Tanto me impresionó aquella transformación de doctor Jekyll en señor Hyde que no pude sino llamar al timbre y pedir otro Patillas Rosadas. El camarero me miró muy serio y dijo:

—Si no fuese por tu tía, no le serviría más a esa señorita. Estas maestrillas son las peores…

Agnes volvió antes de lo que yo habría querido, con la nariz de un color blanco azulado por la decidida aplicación de polvos.

—Eres un encanto —dijo al sentarse en el diván.

Intenté frenéticamente cambiar de asunto:

—Dime, Agnes —dije—, ¿cómo va el libro? ¿Cuándo crees que habrán terminado Brian y la tía Mame?

Ella se quitó las gafas y las puso sobre la mesa con un golpe tan fuerte que miré disimuladamente para ver si las había roto.

—Escucha —gruñó—, si estuvieses encerrado en una habitación con Brian, ¿acaso tendrías prisa por salir?

Reprimí el impulso de decir: «¡Dios mío, sí!».

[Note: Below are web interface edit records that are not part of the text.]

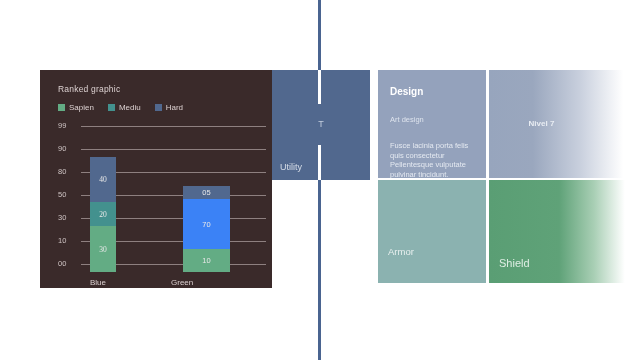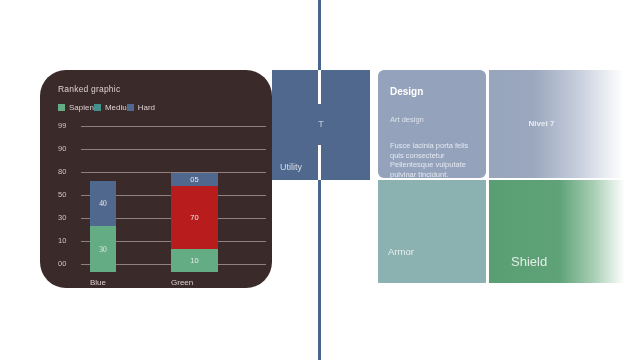--- a/index.html
+++ b/index.html
@@ -34,35 +34,35 @@
   .vrule-mask.bottom { top: 145px; height: 35px; }
 
   
   .chart-panel {
     position: absolute;
     left: 40px;
     top: 70px;
     width: 232px;
     height: 218px;
     background: #3a2a2a;
-    border-radius: 26px;
   }
   .chart-title {
     position: absolute;
     left: 18px;
     top: 14px;
     font-size: 8.5px;
     color: #ddd2d2;
     letter-spacing: .2px;
   }
   .legend {
     position: absolute;
     left: 18px;
     top: 33px;
     display: flex;
+    gap: 14px;
     align-items: center;
   }
   .legend-item {
     display: flex;
     align-items: center;
     gap: 4px;
   }
   .legend-swatch {
     width: 7px;
     height: 7px;
@@ -113,21 +113,21 @@
     height: 166px;
   }
   .bar {
     position: absolute;
     bottom: 16px;
     display: flex;
     flex-direction: column;
     justify-content: flex-end;
   }
   .bar.blue  { left: 50px;  width: 26px; font-family: Liberation Serif, serif; }
-  .bar.green { left: 131px; width: 47px; }
+  .bar.green { left: 143px; width: 47px; }
   .seg {
     display: flex;
     align-items: center;
     justify-content: center;
     font-size: 7.5px;
     color: #e8e8e8;
   }
   .axis-label {
     position: absolute;
     bottom: 1px;
@@ -169,21 +169,20 @@
     color: #d7dee8;
   }
 
   .tile-design {
     left: 378px;
     top: 70px;
     width: 108px;
     height: 108px;
     background: #94a2bc;
     padding: 16px 10px 0 12px;
-    border-radius: 6px;
   }
   .tile-design .t-title {
     font-size: 10px;
     font-weight: bold;
     color: #ffffff;
     line-height: 12px;
   }
   .tile-design .t-sub {
     font-size: 7.5px;
     color: #dde3ed;
@@ -233,23 +232,23 @@
 
   .tile-shield {
     left: 489px;
     top: 180px;
     width: 146px;
     height: 103px;
     background: linear-gradient(to right, #5a9e74 0%, #5fa278 48%, #a9cfb5 72%, #ffffff 93%);
   }
   .tile-shield .corner-label {
     position: absolute;
-    left: 22px;
+    left: 10px;
     bottom: 14px;
-    font-size: 13px;
+    font-size: 11px;
     color: #dfeee4;
   }
 </style>
 </head>
 <body>
 
 <div class="vrule"></div>
 
 <div class="chart-panel">
 
@@ -298,26 +297,27 @@
     </div>
     <div class="gridrow" style="top:142px">
       <span class="tick-label">00</span>
       <span class="gridline"></span>
     </div>
 
     <div class="bars">
 
       <div class="bar blue" style="height:115px">
         <div class="seg" style="background:#51688e;height:45px">40</div>
+        <div class="seg" style="background:#43918e;height:24px">20</div>
         <div class="seg" style="background:#63ac84;height:46px">30</div>
       </div>
 
       <div class="bar green" style="height:99px">
         <div class="seg" style="background:#51688e;height:13px">05</div>
-        <div class="seg" style="background:#b91c1c;height:63px">70</div>
+        <div class="seg" style="background:#3b82f6;height:50px">70</div>
         <div class="seg" style="background:#63ac84;height:23px">10</div>
       </div>
 
       <div class="axis-label blue">Blue</div>
       <div class="axis-label green">Green</div>
     </div>
 
   </div>
 </div>
 

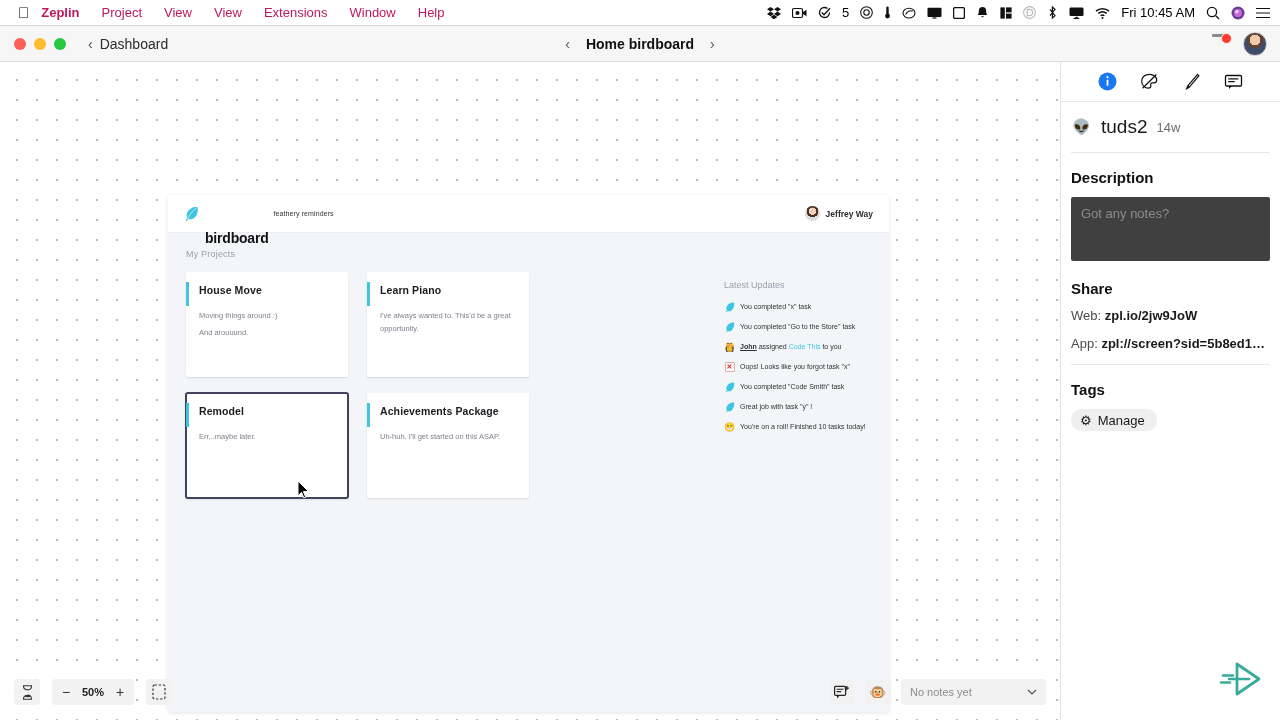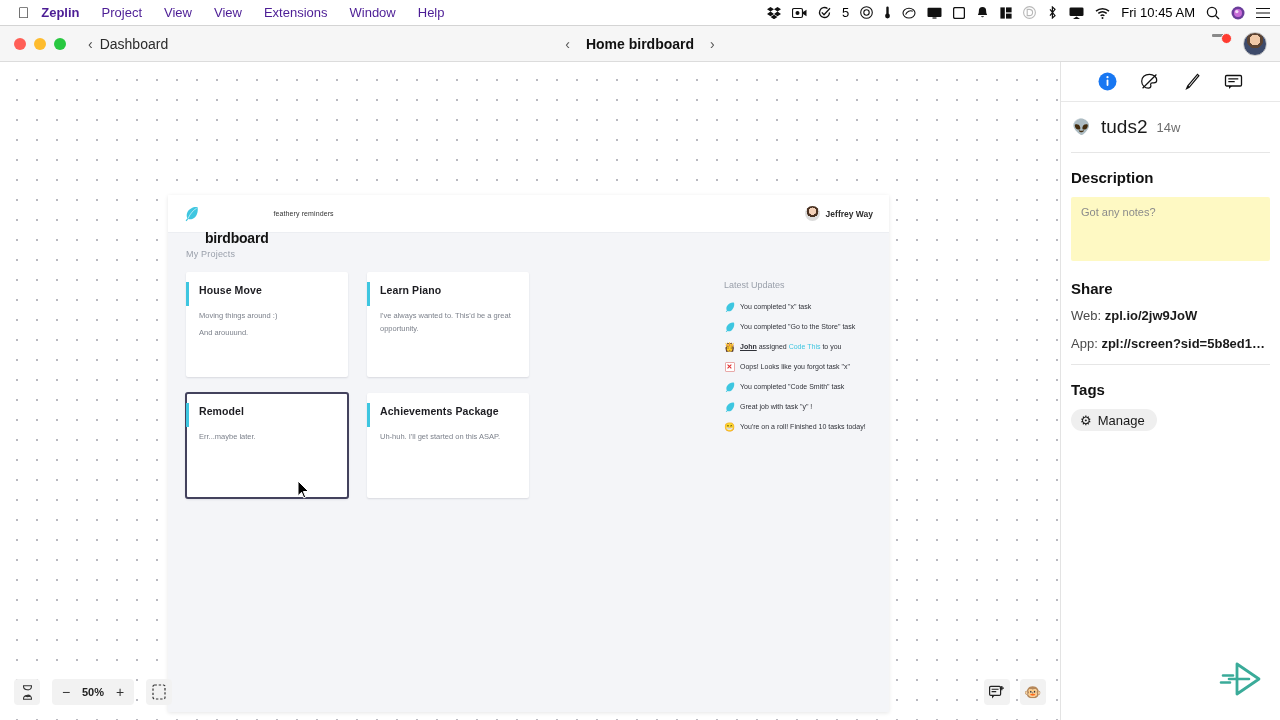--- a/index.html
+++ b/index.html
@@ -12,21 +12,21 @@
   
   #menubar {
     height: 26px; width: 1280px;
     background: #ffffff;
     display: flex; align-items: center;
     border-bottom: 1px solid #d4d4d4;
     position: relative;
   }
   #menubar-left { display: flex; align-items: center; padding-left: 14px; gap: 0; }
   .menu-item {
-    font-size: 13px; color: #4c1d95; padding: 0 11px; line-height: 26px;
+    font-size: 13px; color: #be185d; padding: 0 11px; line-height: 26px;
     white-space: nowrap;
   }
   .menu-item.app-name { font-weight: bold; padding-left: 8px; }
   .apple-logo { font-size: 15px; line-height: 26px; padding: 0 4px; color:#000; }
   #menubar-right {
     margin-left: auto; display: flex; align-items: center;
     padding-right: 10px; gap: 11px;
   }
   .status-icon { font-size: 13px; color: #1a1a1a; line-height: 1; display:flex; align-items:center;}
   .status-text { font-size: 13px; color: #000; white-space: nowrap; }
@@ -199,22 +199,22 @@
   #sb-user-row { display: flex; align-items: center; gap: 9px; padding: 14px 0 14px 0; }
   #sb-avatar {
     width: 21px; height: 21px; border-radius: 50%;
     display:flex; align-items:center; justify-content:center; font-size:15px;
   }
   #sb-username { font-size: 19px; color: #1a1a1a; }
   #sb-time { font-size: 13px; color: #6e6e6e; }
   .sb-divider { height: 1px; background: #e6e6e6; }
   .sb-heading { font-size: 15px; font-weight: bold; color: #111; padding: 16px 0 11px 0; }
   #desc-box {
-    background: #fef9c3; border-radius: 2px; height: 64px;
-    padding: 9px 10px; font-size: 11px; color: #8b8b8b;
+    background: #404040; border-radius: 2px; height: 64px;
+    padding: 9px 10px; font-size: 13px; color: #8b8b8b;
   }
   .share-row { font-size: 13px; color: #1a1a1a; padding-bottom: 13px; white-space: nowrap; overflow: hidden; }
   .share-label { color: #4a4a4a; }
   .share-val { font-weight: bold; }
   #share-block { padding-top: 3px; }
   #tags-block { padding-bottom: 6px; }
   #manage-btn {
     display: inline-flex; align-items: center; gap: 6px;
     background: #efefef; border-radius: 13px; height: 22px;
     padding: 0 12px 0 9px; font-size: 13px; color: #1a1a1a;
@@ -512,20 +512,28 @@
       <div id="bottombar-right">
         <span class="tool-btn">
           <svg width="16" height="15" viewBox="0 0 16 15">
               <rect x="0.6" y="1.4" width="11" height="9" rx="1.2" fill="none" stroke="#222" stroke-width="1.2"></rect>
               <path d="M2.6 4.3h7M2.6 6.6h4.6" stroke="#222" stroke-width="1.1"></path>
               <path d="M3 10.4v3l2.6-3" fill="#222"></path>
               <path d="M12.8 1v4.2M10.7 3.1h4.2" stroke="#222" stroke-width="1.3"></path>
             </svg>
         </span>
         <span class="tool-btn" style="font-size:14px">🐵</span>
+        <div id="notes-select">
+          <span>No notes yet</span>
+          <span id="notes-caret">
+            <svg width="10" height="6" viewBox="0 0 10 6">
+                <path d="M1 1l4 4 4-4" fill="none" stroke="#555" stroke-width="1.2"></path>
+              </svg>
+          </span>
+        </div>
       </div>
     </div>
   </div>
 
   <div id="sidebar">
     <div id="sb-tabs">
       <span class="sb-tab">
         <svg width="19" height="19" viewBox="0 0 19 19">
             <circle cx="9.5" cy="9.5" r="9" fill="#1877f2"></circle>
             <rect x="8.6" y="7.6" width="1.8" height="6.3" rx=".9" fill="#fff"></rect>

Resopló, se quitó la gorra escocesa de color naranja y me echó una larga mirada. Sus ojos, en lugar de parecer descoloridos, eran enormes y tenían un precioso color gris oscuro. Su cabello se había despeinado un poco, e, incluso con la nariz azulada plantada en mitad del rostro cetrino, pareció, por un instante, casi guapa.

—Óyeme bien, la señora Burnside no le quita los ojos de encima a Brian, es repugnante. Horrible. Pero si podría ser su madre…

—Bueno, yo no diría tanto… —empecé a defenderla lealmente.

—Y…, y, ¡oh!, ¡yo le quiero tanto! —Agnes estalló en ruidosos sollozos y se interrumpió sólo para decir—: Pídeme otro Putillas Osadas.

Luego volvió tambaleándose al tocador de señoras.

* * *

El viaje de vuelta a casa fue una pesadilla. Agnes no hacía más que echárseme encima gimiendo:

—Brian, Brian, Brian, te quiero, te deseo…

—¿Quieres que te lleve a un hotel, chico? —preguntó el taxista al llegar a la Quinta Avenida.